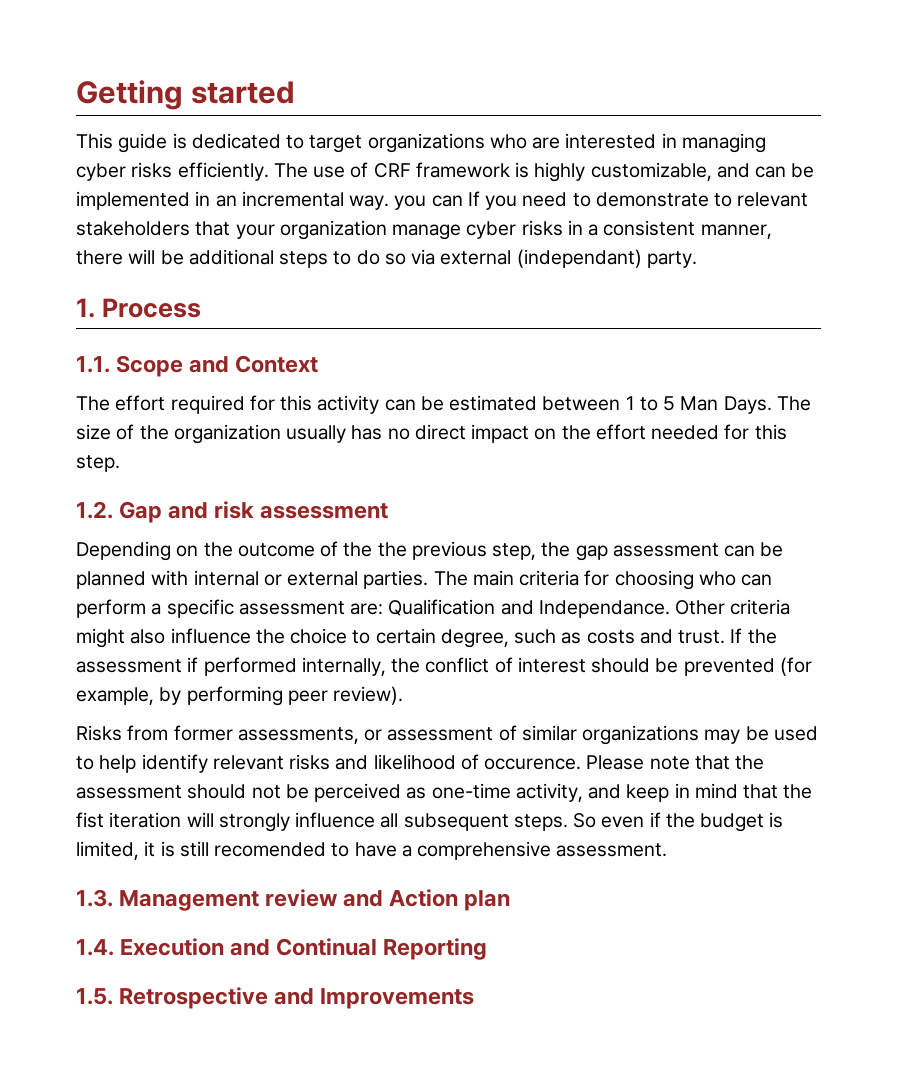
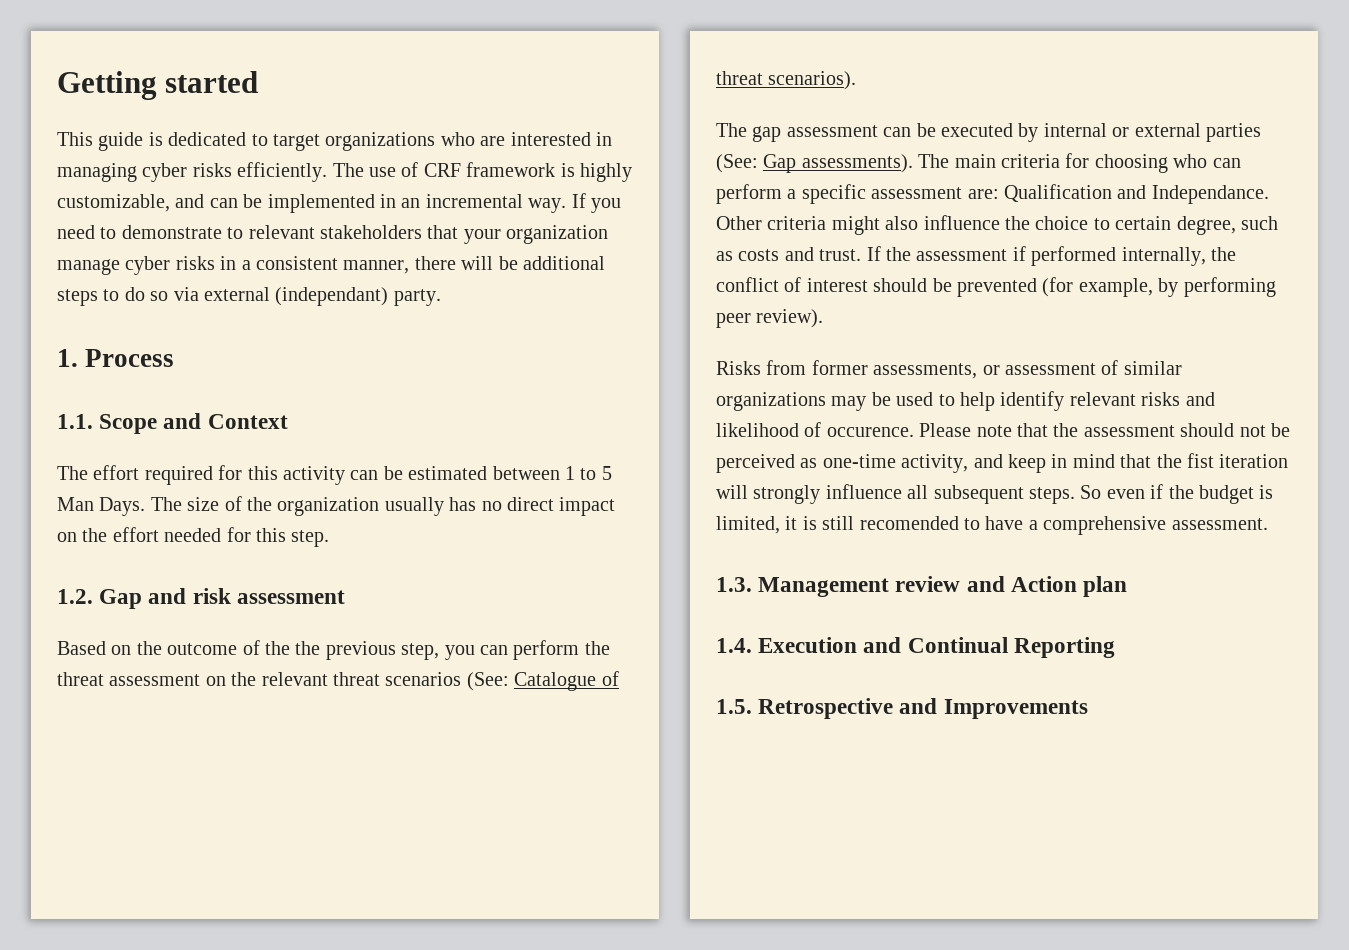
- The use of CRF framework is highly customizable, and can be implemented in an incremental way. you can If you need to demonstrate to relevant stakeholders that your organization manage cyber risks in a consistent manner, there will be additional steps to do so via external (independant) party.
+ The use of CRF framework is highly customizable, and can be implemented in an incremental way. If you need to demonstrate to relevant stakeholders that your organization manage cyber risks in a consistent manner, there will be additional steps to do so via external (independant) party.
- Depending on the outcome of the the previous step, the gap assessment can be planned with internal or external parties.
+ Based on the outcome of the the previous step, you can perform the threat assessment on the relevant threat scenarios (See: Catalogue of threat scenarios).
+ The gap assessment can be executed by internal or external parties (See: Gap assessments).

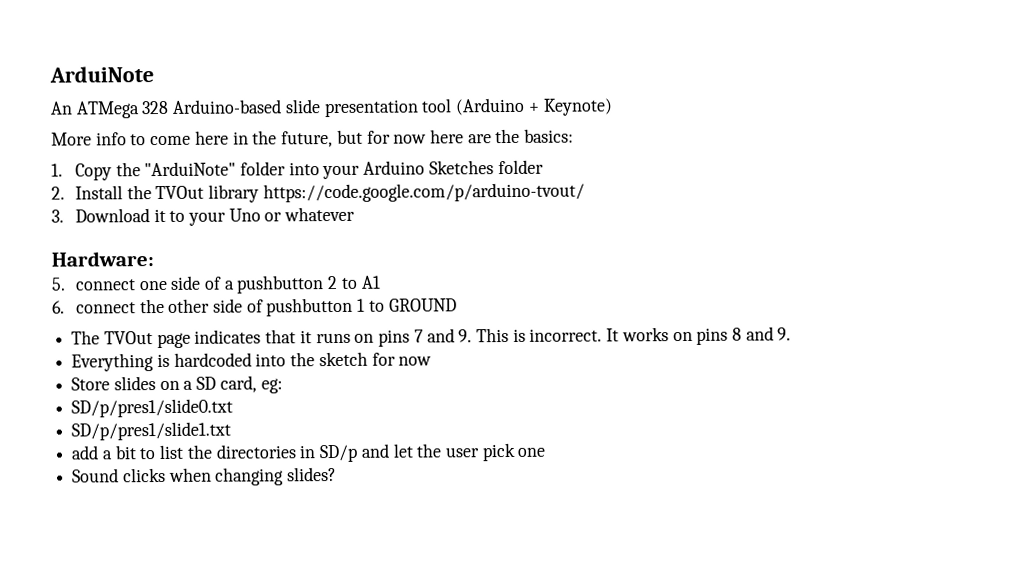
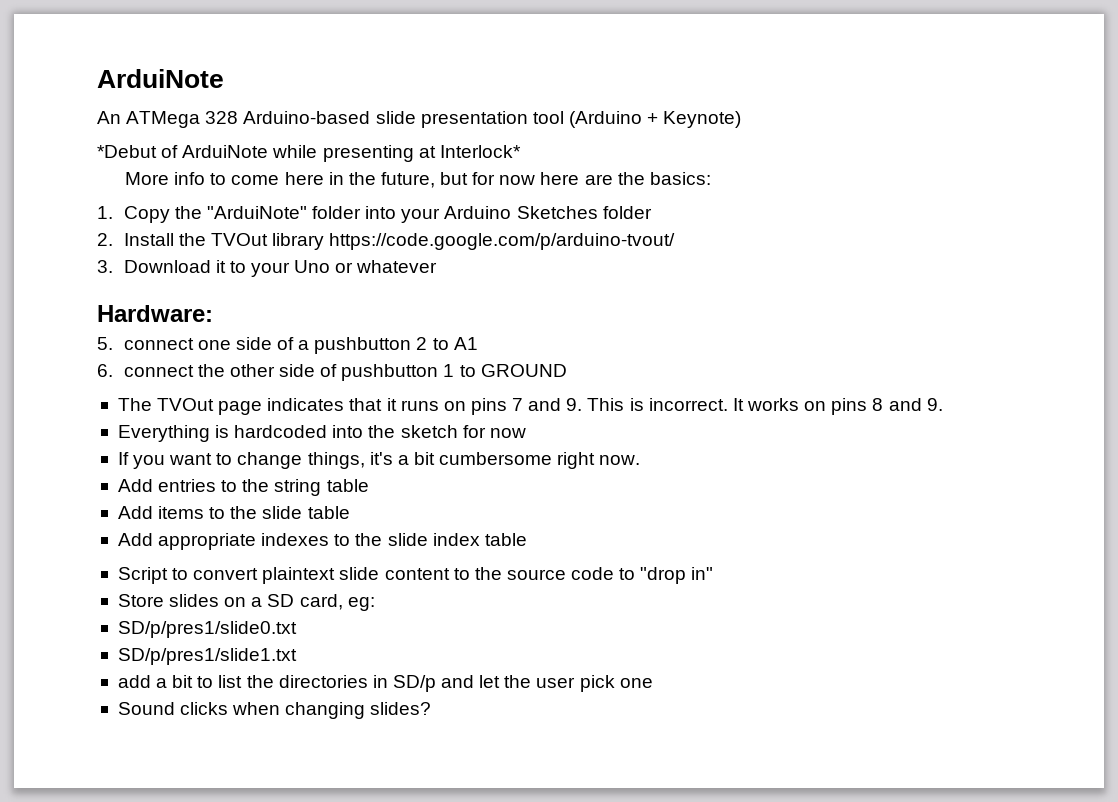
+ *Debut of ArduiNote while presenting at Interlock*
+ If you want to change things, it's a bit cumbersome right now.
+ Add entries to the string table
+ Add items to the slide table
+ Add appropriate indexes to the slide index table
+ Script to convert plaintext slide content to the source code to "drop in"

──────

PROBLEM TO WORK ON:
Emit verbatim the lines running from the one with "presenting at Interlock*" through the last line of the data, both endpoints inclusive.

TASK SOLUTION:
+ *Debut of ArduiNote while presenting at Interlock*
+ If you want to change things, it's a bit cumbersome right now.
+ Add entries to the string table
+ Add items to the slide table
+ Add appropriate indexes to the slide index table
+ Script to convert plaintext slide content to the source code to "drop in"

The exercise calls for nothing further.